Shortly after I made the decision to grow a pair, I heard via the celestial grapevine that a bunch of the pagan gods were planning a little shindig to discuss the problem of the upcoming apocalypse. See, I wasn't telling the full truth when I told Sam and Dean that I only came to save Kali. Don't get me wrong, I really do have feelings for the girl, in fact, the Norse called her Sigyn for years, anyway, I really did want to rescue le damsel in distress. But I also knew that all those gods meeting in one little hotel would mean a whole lot of mojo flying around. When freaky things start happening, who you gonna call? The Wonder Bros. Well, I wasn't going to let those arrogant chumps use Sam and Dean as bait for Luci-the boys were, and I can't believe I will admit this, our greatest hope of deterring Michael and Lucifer's free-for-all. Well, excluding myself, of course.
So I high-tailed it to the Elysian Fields Hotel and tried to use my abundant charm and wit to get those knuckleheads out of there, and save Kali while I was at it. No-go. The damsel turned out to be a feme fetal and wasn't so into the rescuing idea. As for the Winchesters, their thick heads couldn't fit out the door- they were dead set on saving the vanilla mortals from ending up as dessert.
And then Luci showed up, and it was like everyone was hovering over the starting line and asked me, "Are you in, Gabe? Are you gonna play?" So I turned around, shook the dust off my wings, strode through that door, and announced, not just to my brother, but to everyone, I'm home. No more Loki. No more hiding. I am the Archangel Gabriel, Messenger of the Lord, so get out of my way or get mowed down. And let me tell you, it felt good to be me. I felt so strong, so powerful, so alive, that I was fully prepared to march in and smite my brother's ass all the way back to hell. But then I got a good look at his face. You would have thought he would be angry, or shocked, or even frightened to see me. But he wasn't; he was relieved. As though he also had wondered where his little brother disappeared off to, and had missed me.
It was the same expression he wore the day he taught me to fly.

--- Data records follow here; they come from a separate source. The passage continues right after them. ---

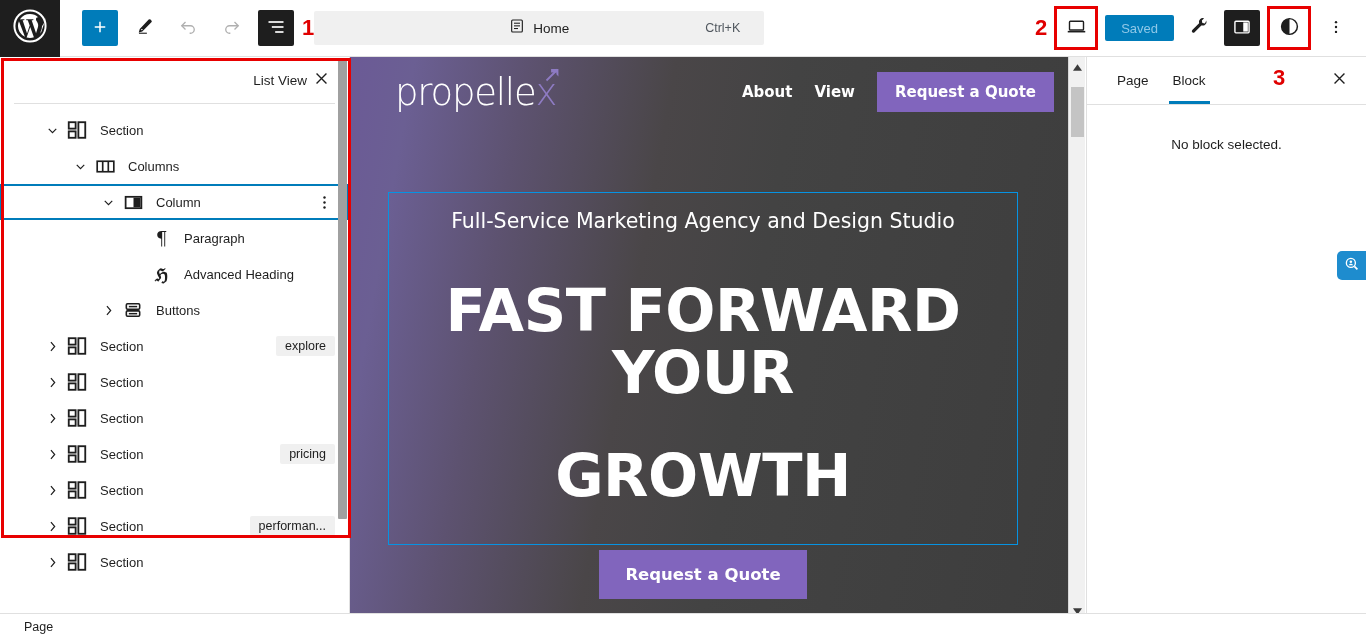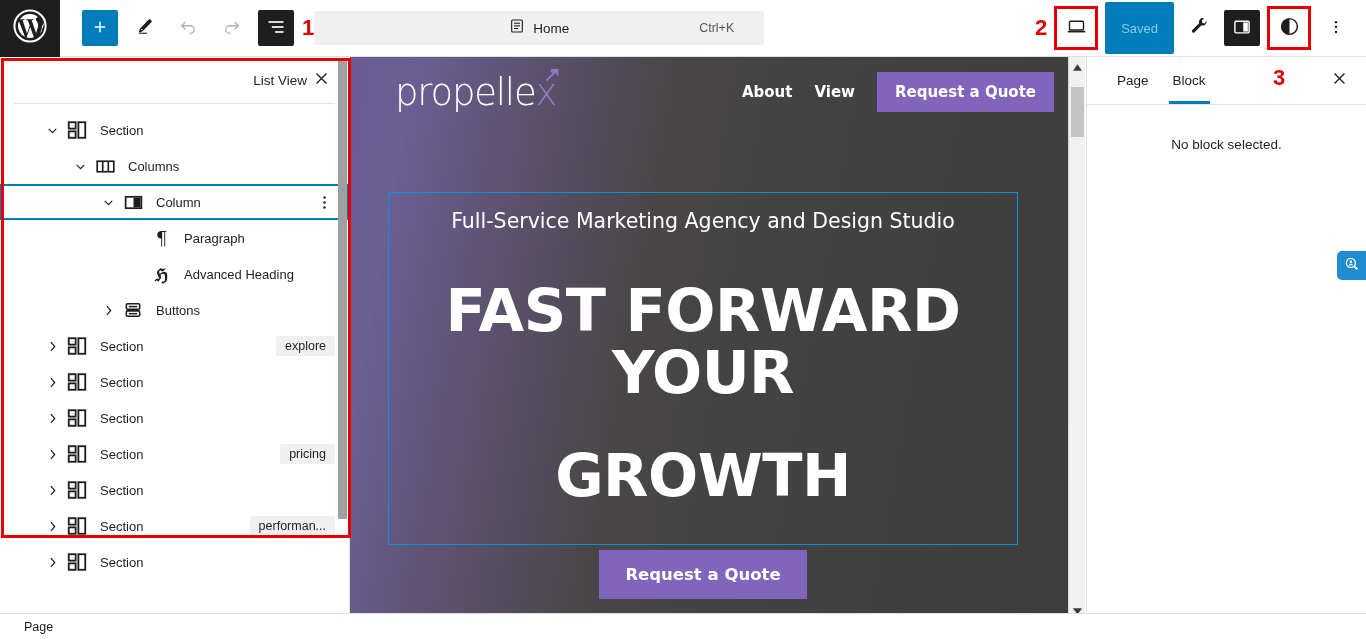--- a/index.html
+++ b/index.html
@@ -44,7 +44,7 @@
   }
   .doc-bar-inner { display: flex; align-items: center; gap: 8px; margin: 0 auto; }
   .doc-title { font-size: 13.5px; color: #1e1e1e; }
-  .doc-shortcut { position: absolute; right: 30px; font-size: 12.5px; color: #50575e; }
+  .doc-shortcut { position: absolute; right: 24px; font-size: 12.5px; color: #50575e; }
 
   .tb-right { display: flex; align-items: center; gap: 7px; padding-right: 12px; flex: 0 0 auto; }
   .hl-box { border: 3px solid #e80000; padding: 1px; display: flex; align-items: center; justify-content: center; }

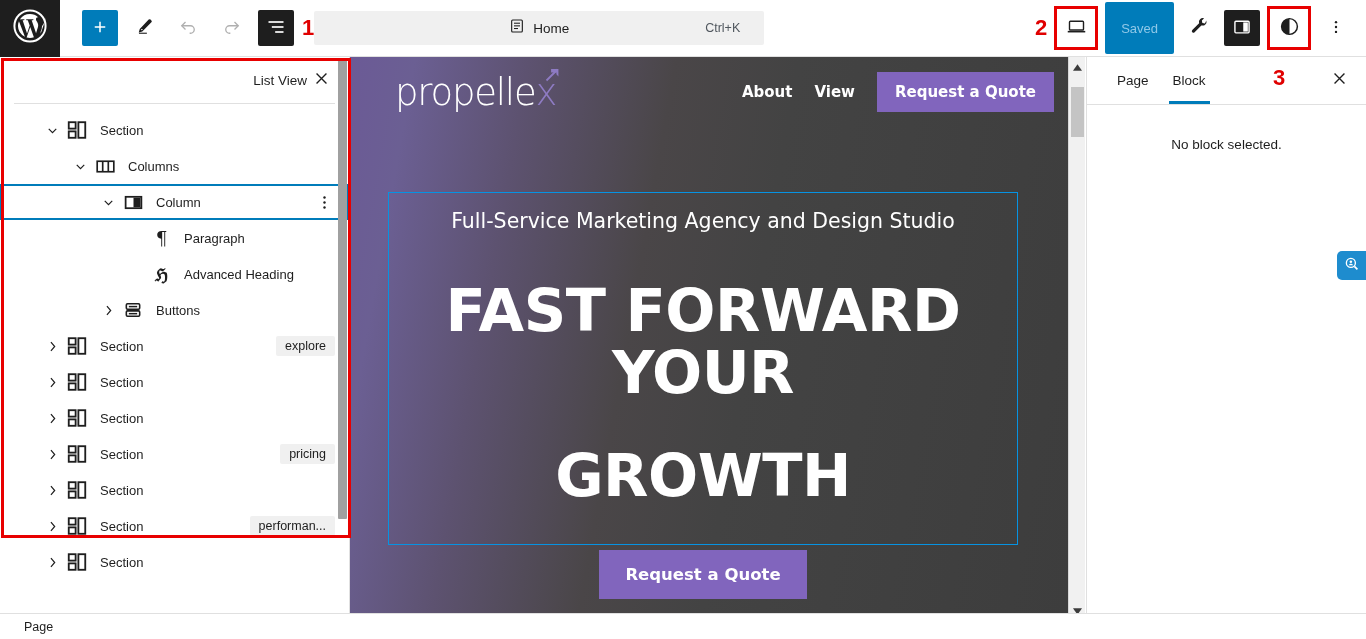--- a/index.html
+++ b/index.html
@@ -50,7 +50,7 @@
   .hl-box { border: 3px solid #e80000; padding: 1px; display: flex; align-items: center; justify-content: center; }
   .saved-btn {
     background: #007cba; color: #8ec8e8; border: none;
-    height: 52px; padding: 0 16px; font-size: 13px; border-radius: 2px;
+    height: 26px; padding: 0 16px; font-size: 13px; border-radius: 2px;
     cursor: pointer; font-family: "Liberation Sans", sans-serif;
   }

I almost fell once, nearly plummeted the thousands of miles to Earth as my Grace spilled from me. But he caught me before that happened. I saw his face, and then I relieved how hard it was going to be. The apocalypse was still coming. The world was still in danger. I still had to kill my brother.
Then the moment was over and there we were, trading biting quips like the characters in a Marvel film, I, vouching for the struggles of mortals to rise above their failings, him, insulting my sentimentality. Finally he struck, stabbing me through the heart with my own blade. He looked…broken as I fell, as though he had felt the stab. There I lay, shadow of my wings spread scorched upon the floor. There knelt Lucifer, fighting not to weep. The boys had grabbed Kali and were gone, so he was alone. And weep he did for his fallen baby brother.
I left the boys the key to the Keys, and hoped they had enough brain cells between them to trap Lucifer. I knew if anyone could pull one over on Destiny, it was those two. This is me, standing up, I told them.
How am I narrating this, you may wonder? Please, did you think I would really play that trick on Lucifer? The guy could kill me! Besides, I wasn't going to be another Brother, the one to spill his brother's blood. Not when he caught me when he taught me to fly. So I did the next worst thing; I broke his spirit. The Winchesters couldn't shove Luci back into his cell, not if he fought with everything he had. So I took something away, I weakened him, so when the time came, he could hesitate, he would fight with a little less than all he had. It was a cruel trick, I know, and very risky, but hey, it worked. After all, I am the Trickster.